The Best Picture race, David, brings me back to my theme: tiny food=tiny movies=tiny audiences. None of these tiny movies have tiny themes. Whichever film wins won’t be tiny anymore. It will reach further out into the heartland with the soul of its filmmaker than he had ever dreamed, its own American dream, and be seen by more people around the world than its maker could have ever have imagined. That’s true of all the tiny movies. The reason that everyone will be surprised if Brokeback loses despite the run given it by Crash is that Brokeback is the tiny movie that became the big movie already, the ambition of them all.

So we’re in sync, right?Talk tonight.
XX
Lynda

Next: David Edelstein on politics and predictions

Dear Lynda,
Posted, Sunday morning, March 5, 2006

No offense, but I was hoping for more surprises. I’m not disappointed with you—heaven forfend. It’s just that this race has been easier than most to call. (I want to remind New York readers that I got all the major categories right last year except for cinematographer—I went out on a limb and predicted the Academy would throw a bone to The Passion of the Christ and give something to Caleb Deschanel. But those damn Jews!)

So I guess it’s time to be offended, both for New Yorkers (this is New York magazine, after all) and for those who believe that the future of movies is in the indie world.

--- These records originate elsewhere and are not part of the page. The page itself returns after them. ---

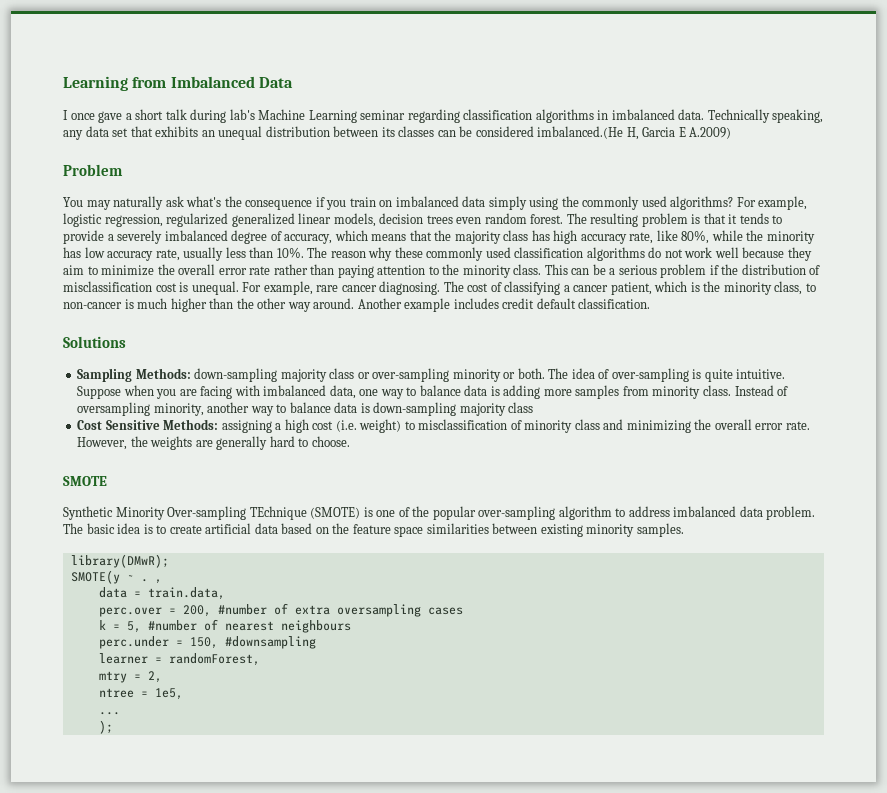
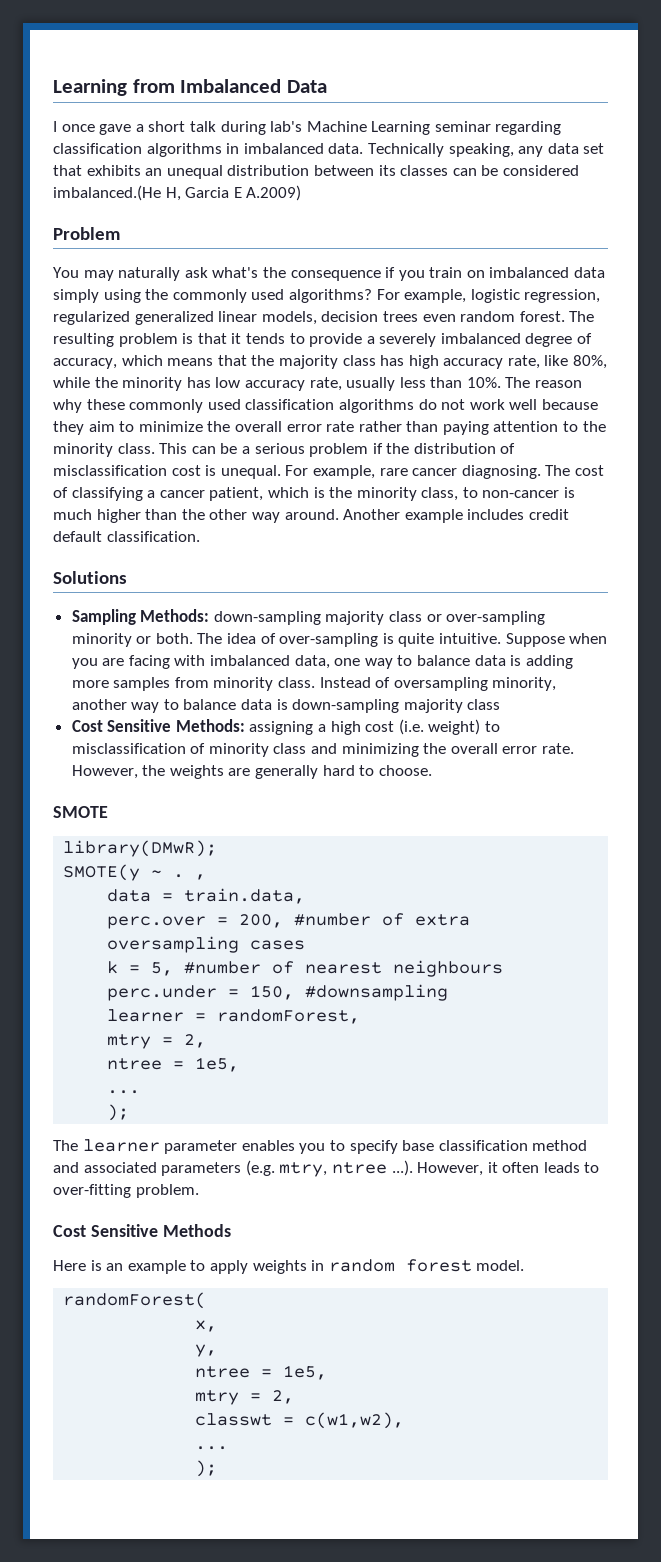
- Synthetic Minority Over-sampling TEchnique (SMOTE) is one of the popular over-sampling algorithm to address imbalanced data problem. The basic idea is to create artificial data based on the feature space similarities between existing minority samples.
+ The learner parameter enables you to specify base classification method and associated parameters (e.g. mtry, ntree ...). However, it often leads to over-fitting problem.
+ Cost Sensitive Methods
+ Here is an example to apply weights in random forest model.
+ randomForest(
+ x,
+ y,
+ ntree = 1e5,
+ mtry = 2,
+ classwt = c(w1,w2),
+ ...
+ );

I was on MSNBC Saturday gassing on about politics and the Oscars—

By the way, I looked like a freak with wild hair (not the lovely make-up woman’s fault—I’m really spoiled by my handlers at CBS Sunday Morning. I only bring this up because if a critic who’s a congenital slob and has never cared one way or the other about dressing up is suddenly obsessed with hair and the right color combinations and getting the camera high enough to lessen the double chin, I can only imagine the psychological toll on, say, an actor or—especially—actress. And what’s with Philip Seymour Hoffman? He’ll wear a tux today, but will he bother to shave?)

Where was I? Perhaps I was too dismissive in our first post of the political angle of this year’s Oscars. “Do the Oscars have a political agenda?” I was asked on MSNBC. Well, that depends if you think that having some some fucking relationship to the real world is a political agenda. It’s clear that this year the movies have finally responded both to 9/11 and a ruling party that is both corrupt and incompetent at every level. Amazing: Hollywood has joined the reality-based community. How novel. If Syriana had been a halfway decent piece of storytelling instead of a mess—an arrogant mess—I might have been in there jumping up and down with the lefty bloggers. Because in the context of the pap we’ve been getting, that and Munich and even the tidy civics lesson Good Night, and Good Luck are an attempt to penetrate the opiate of obfuscation.

So you say “tiny.” Well, so be it. But if tiny means a movie like Capote or Brokeback Mountain can gross four or five times its budget (including prints and advertising) than this tiny thing could really pay off in an entertainment industry taking a hard look at niche marketing.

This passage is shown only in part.